◆ Task to complete
In your copy, each line below is repeated exactly and no image appears.

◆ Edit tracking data

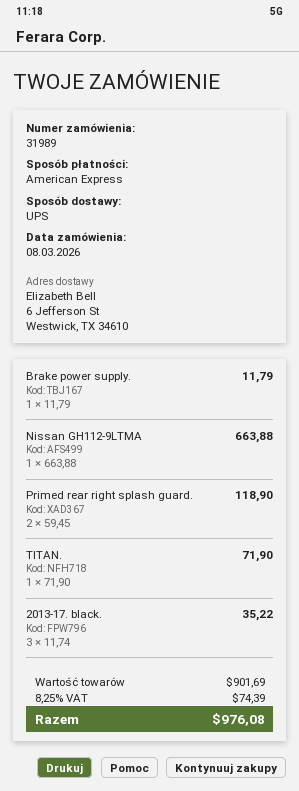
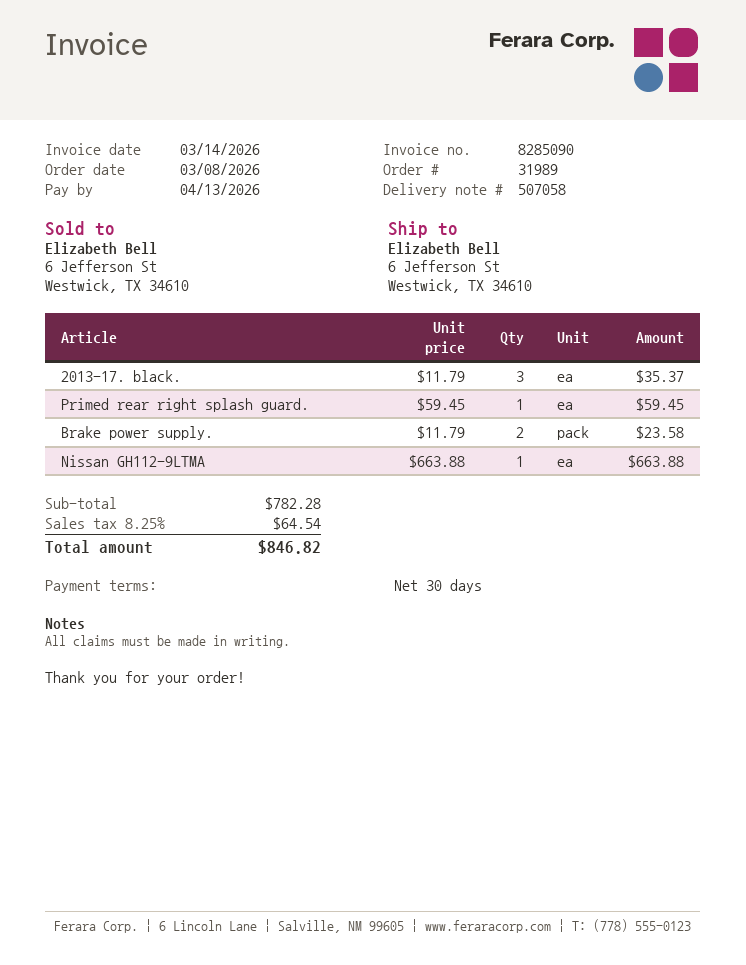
Brake power supply.: 1 x 11.79 = 11.79 -> 2 x 11.79 = 23.58
Primed rear right splash guard.: 2 x 59.45 = 118.90 -> 1 x 59.45 = 59.45
TITAN.: 1 x 71.90 = 71.90 -> none
2013-17. black.: 3 x 11.74 = 35.22 -> 3 x 11.79 = 35.37
subtotal: 901.69 -> 782.28
tax: 8.25% = 74.39 -> 8.25% = 64.54
total: 976.08 -> 846.82

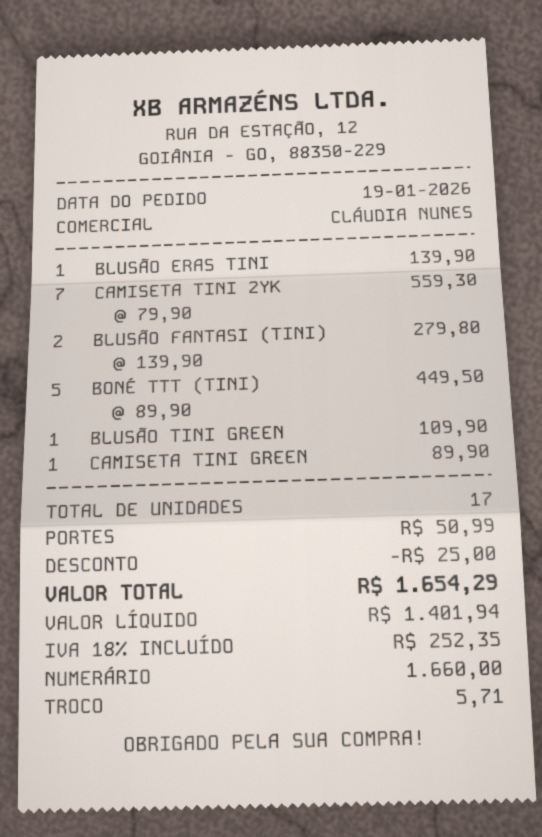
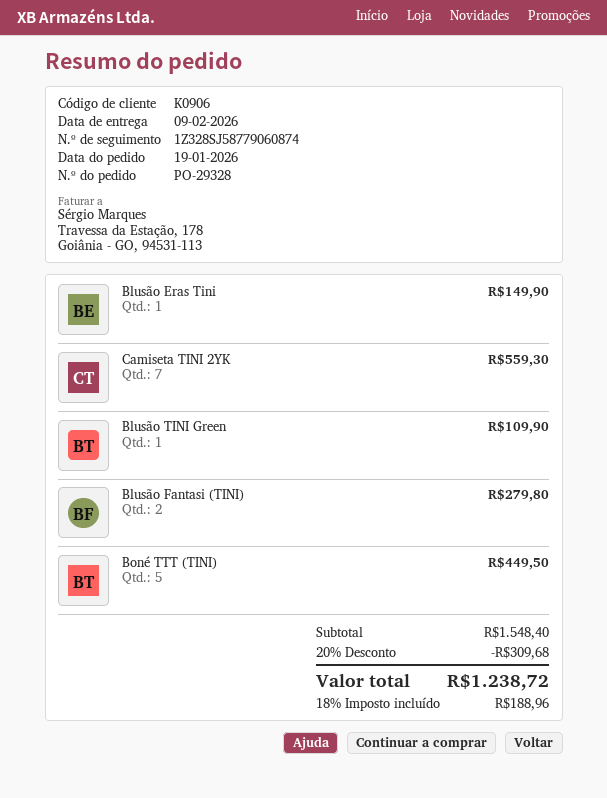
BLUSÃO ERAS TINI: 1 for 139.90 -> 1 for 149.90
CAMISETA TINI GREEN: 1 for 89.90 -> none
discount: 25.00 -> 309.68
shipping: 50.99 -> none
tax: 18% = 252.35 -> 18% = 188.96
total: 1654.29 -> 1238.72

◆ Answer space
Brake power supply.: 1 x 11.79 = 11.79 -> 2 x 11.79 = 23.58
Primed rear right splash guard.: 2 x 59.45 = 118.90 -> 1 x 59.45 = 59.45
TITAN.: 1 x 71.90 = 71.90 -> none
2013-17. black.: 3 x 11.74 = 35.22 -> 3 x 11.79 = 35.37
subtotal: 901.69 -> 782.28
tax: 8.25% = 74.39 -> 8.25% = 64.54
total: 976.08 -> 846.82

BLUSÃO ERAS TINI: 1 for 139.90 -> 1 for 149.90
CAMISETA TINI GREEN: 1 for 89.90 -> none
discount: 25.00 -> 309.68
shipping: 50.99 -> none
tax: 18% = 252.35 -> 18% = 188.96
total: 1654.29 -> 1238.72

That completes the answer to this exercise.